Exercise aim – Only lines with the word "Gerence" are wanted; copy each of them from the listing below.

Records supplied –
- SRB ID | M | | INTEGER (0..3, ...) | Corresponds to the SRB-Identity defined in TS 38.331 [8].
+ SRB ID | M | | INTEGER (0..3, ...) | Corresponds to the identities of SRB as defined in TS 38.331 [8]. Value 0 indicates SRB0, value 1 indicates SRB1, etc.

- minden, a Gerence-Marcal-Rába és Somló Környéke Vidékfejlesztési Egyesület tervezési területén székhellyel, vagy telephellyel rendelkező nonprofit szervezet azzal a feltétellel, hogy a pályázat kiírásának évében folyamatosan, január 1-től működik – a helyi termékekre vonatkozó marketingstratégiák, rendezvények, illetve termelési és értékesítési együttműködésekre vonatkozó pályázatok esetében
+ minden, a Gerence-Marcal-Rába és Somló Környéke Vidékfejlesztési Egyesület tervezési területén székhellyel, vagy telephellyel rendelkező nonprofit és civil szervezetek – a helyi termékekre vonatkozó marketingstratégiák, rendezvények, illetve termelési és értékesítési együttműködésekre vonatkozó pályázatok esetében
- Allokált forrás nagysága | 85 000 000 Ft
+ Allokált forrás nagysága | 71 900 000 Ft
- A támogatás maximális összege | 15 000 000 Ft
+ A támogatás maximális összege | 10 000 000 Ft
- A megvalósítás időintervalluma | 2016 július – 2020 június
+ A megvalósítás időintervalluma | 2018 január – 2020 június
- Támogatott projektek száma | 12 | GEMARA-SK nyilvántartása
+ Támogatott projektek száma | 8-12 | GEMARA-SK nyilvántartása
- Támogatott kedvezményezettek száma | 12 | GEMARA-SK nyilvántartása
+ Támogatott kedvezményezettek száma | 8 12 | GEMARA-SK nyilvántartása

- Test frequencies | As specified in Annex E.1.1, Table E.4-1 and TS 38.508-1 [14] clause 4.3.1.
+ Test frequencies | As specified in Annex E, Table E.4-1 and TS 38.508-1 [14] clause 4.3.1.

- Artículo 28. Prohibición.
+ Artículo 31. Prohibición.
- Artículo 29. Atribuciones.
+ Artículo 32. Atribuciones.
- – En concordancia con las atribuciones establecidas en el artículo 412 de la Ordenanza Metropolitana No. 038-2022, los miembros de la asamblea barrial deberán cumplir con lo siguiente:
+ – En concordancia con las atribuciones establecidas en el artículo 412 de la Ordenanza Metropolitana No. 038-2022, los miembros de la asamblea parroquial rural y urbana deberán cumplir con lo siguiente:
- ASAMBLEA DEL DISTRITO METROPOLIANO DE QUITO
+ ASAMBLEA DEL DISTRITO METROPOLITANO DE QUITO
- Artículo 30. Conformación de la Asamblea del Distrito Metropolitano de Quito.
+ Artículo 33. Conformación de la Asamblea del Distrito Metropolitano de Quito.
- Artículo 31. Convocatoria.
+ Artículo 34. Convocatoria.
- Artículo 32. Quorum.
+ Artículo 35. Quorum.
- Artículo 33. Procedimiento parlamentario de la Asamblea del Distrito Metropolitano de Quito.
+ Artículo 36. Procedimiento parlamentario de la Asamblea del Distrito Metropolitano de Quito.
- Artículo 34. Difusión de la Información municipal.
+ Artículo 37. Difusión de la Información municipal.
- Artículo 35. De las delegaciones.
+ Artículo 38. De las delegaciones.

Answer section –
- minden, a Gerence-Marcal-Rába és Somló Környéke Vidékfejlesztési Egyesület tervezési területén székhellyel, vagy telephellyel rendelkező nonprofit szervezet azzal a feltétellel, hogy a pályázat kiírásának évében folyamatosan, január 1-től működik – a helyi termékekre vonatkozó marketingstratégiák, rendezvények, illetve termelési és értékesítési együttműködésekre vonatkozó pályázatok esetében
+ minden, a Gerence-Marcal-Rába és Somló Környéke Vidékfejlesztési Egyesület tervezési területén székhellyel, vagy telephellyel rendelkező nonprofit és civil szervezetek – a helyi termékekre vonatkozó marketingstratégiák, rendezvények, illetve termelési és értékesítési együttműködésekre vonatkozó pályázatok esetében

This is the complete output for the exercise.